The rogue attack had been a ploy. She had no idea at the time. She thought she was going to die when that "rogue" jumped from the cliff with her.
But when she woke up, unconscious and hidden far from the pack, she learned the truth: someone had helped her escape.
And the rogue who had jumped with her?
He wasn’t a rogue at all.
He was a regular werewolf—probably a subordinate of the man who orchestrated the entire escape. But the witches had cloaked him, concealed his aura in illusion and scent, using old spells to make him seem like a rogue on the edge of madness. It had to be believable. If the Dusk Draven sensed even the faintest trace of betrayal, the whole plan would’ve collapsed before it began.
Selene had blacked out mid-fall, lungs burning, the world fading to static as wind screamed past her ears. She expected death and honestly welcomed it.
But she woke up somewhere else.
Not in water. Not on rock. But in a very different environment.
The witches had brought her there.
At first, they didn’t know who she was. To them, she was just a girl barely alive, brought by the man who was there benefactor to heal her. Another victim of the wolves’ cruelty. They had no reason to care—until they tried to heal her.
The old witch herself had leaned over Selene’s unconscious body, her hand making small runes, ready to mend what she could. But the moment her fingers touched Selene’s skin...
She jerked back.
Eyes wide. Mouth parting in disbelief.
"That’s not—" she’d whispered.
The magic had flared violently the moment contact was made—responding instinctively, rushing toward Selene like a river returning to its source.
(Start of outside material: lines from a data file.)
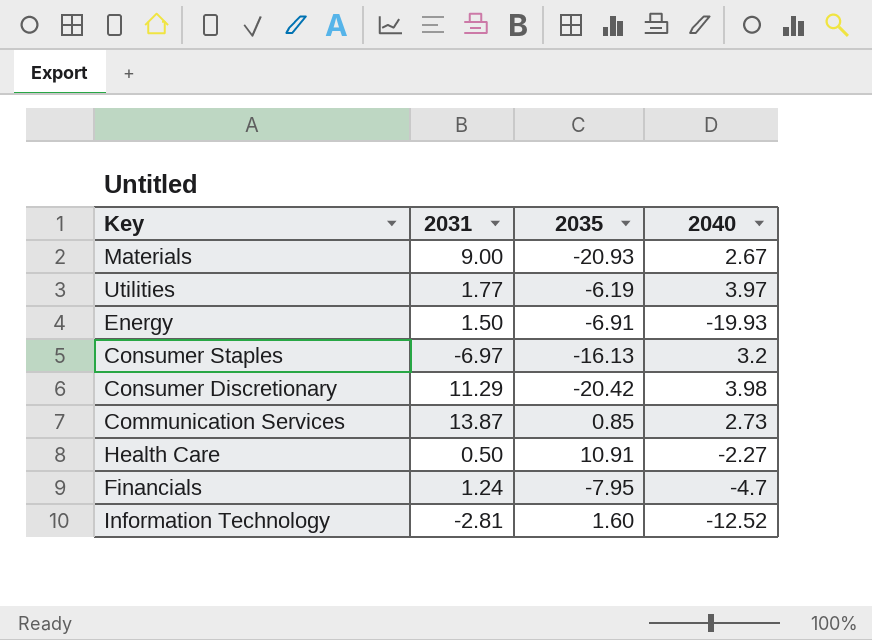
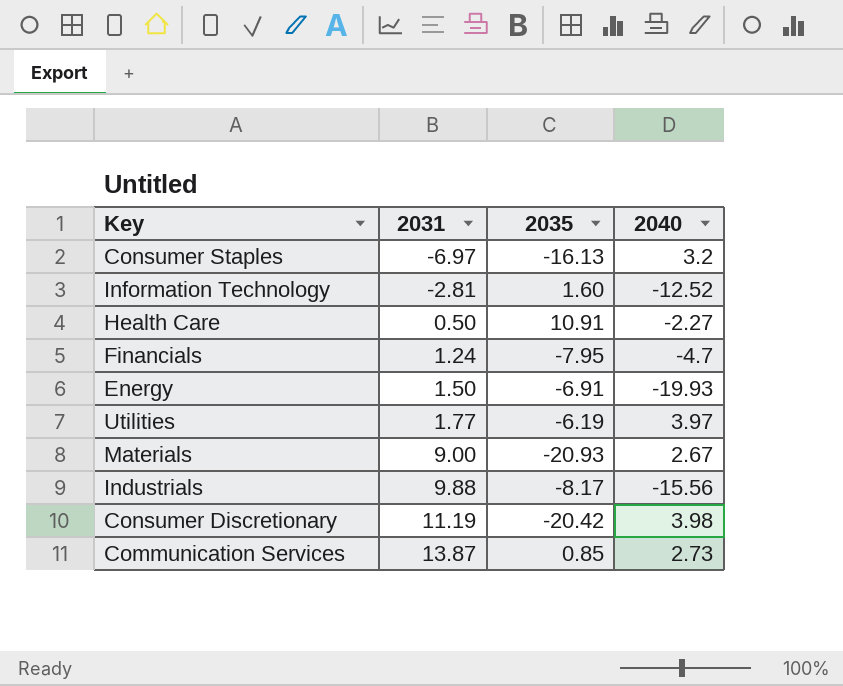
row order: none -> 2031 ascending
row Industrials: none -> 9.88 | -8.17 | -15.56
Consumer Discretionary | 2031: 11.29 -> 11.19

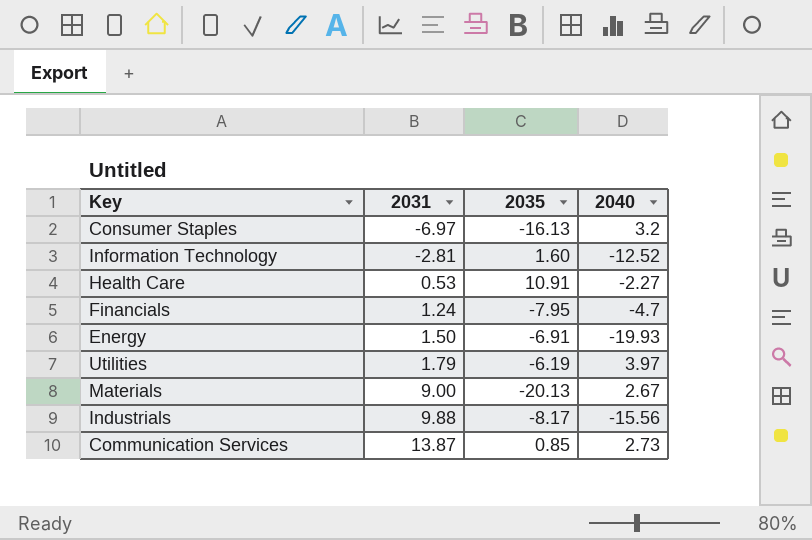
row Consumer Discretionary: 11.19 | -20.42 | 3.98 -> none
Health Care | 2031: 0.50 -> 0.53
Utilities | 2031: 1.77 -> 1.79
Materials | 2035: -20.93 -> -20.13

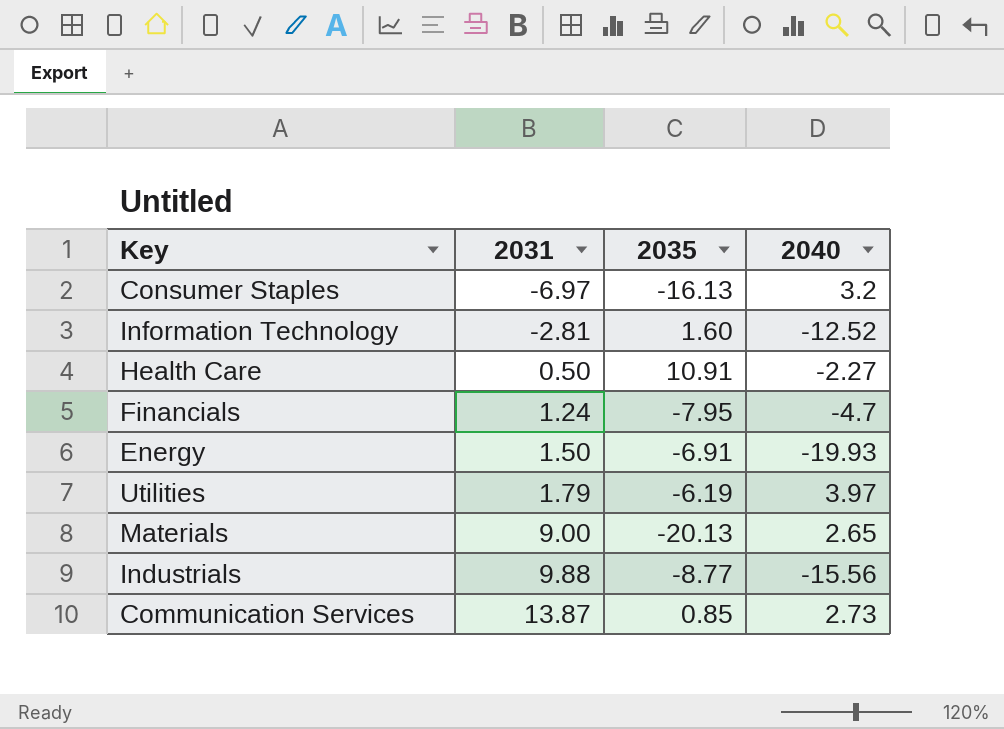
Health Care | 2031: 0.53 -> 0.50
Materials | 2040: 2.67 -> 2.65
Industrials | 2035: -8.17 -> -8.77

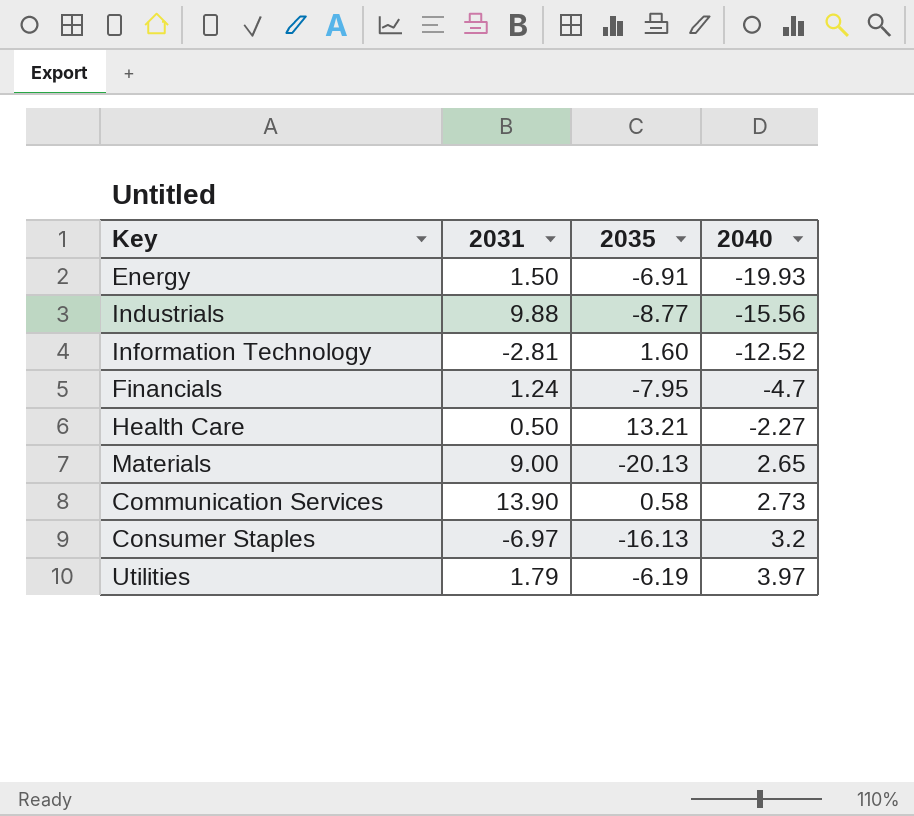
row order: 2031 ascending -> 2040 ascending
Health Care | 2035: 10.91 -> 13.21
Communication Services | 2031: 13.87 -> 13.90
Communication Services | 2035: 0.85 -> 0.58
"She carries the Old Blood," the old witch mutters with a stunned expression.
"No," the other witch said slowly, her voice reverent. "Not just Old Blood... pure."
A silence fell across the chamber.
Pure-blooded witches were legend. Bloodlines that had never been diluted by humans or other supernatural races. Most had died out generations ago—wiped out by wolves, hunted by fearful humans, or scattered so far their power simply faded.
To find one now? In this era? And alive?
It was impossible.
And yet, Selene lay there with a bruised body.
The coven changed after that.
She wasn’t treated like a stranger anymore. She was watched with awe, like some long-lost heir returned from death. Rituals were held in her honor. Her name was entered in the ancestral tomes, though she had no knowledge of her family line.
Selene had felt overwhelmed—then angry.
She didn’t care for titles. She didn’t want power. All she’d wanted was freedom.
But the truth couldn’t be ignored anymore. Her mother hadn’t just hidden her from the wolves. She had hidden her from everyone, even her own kind.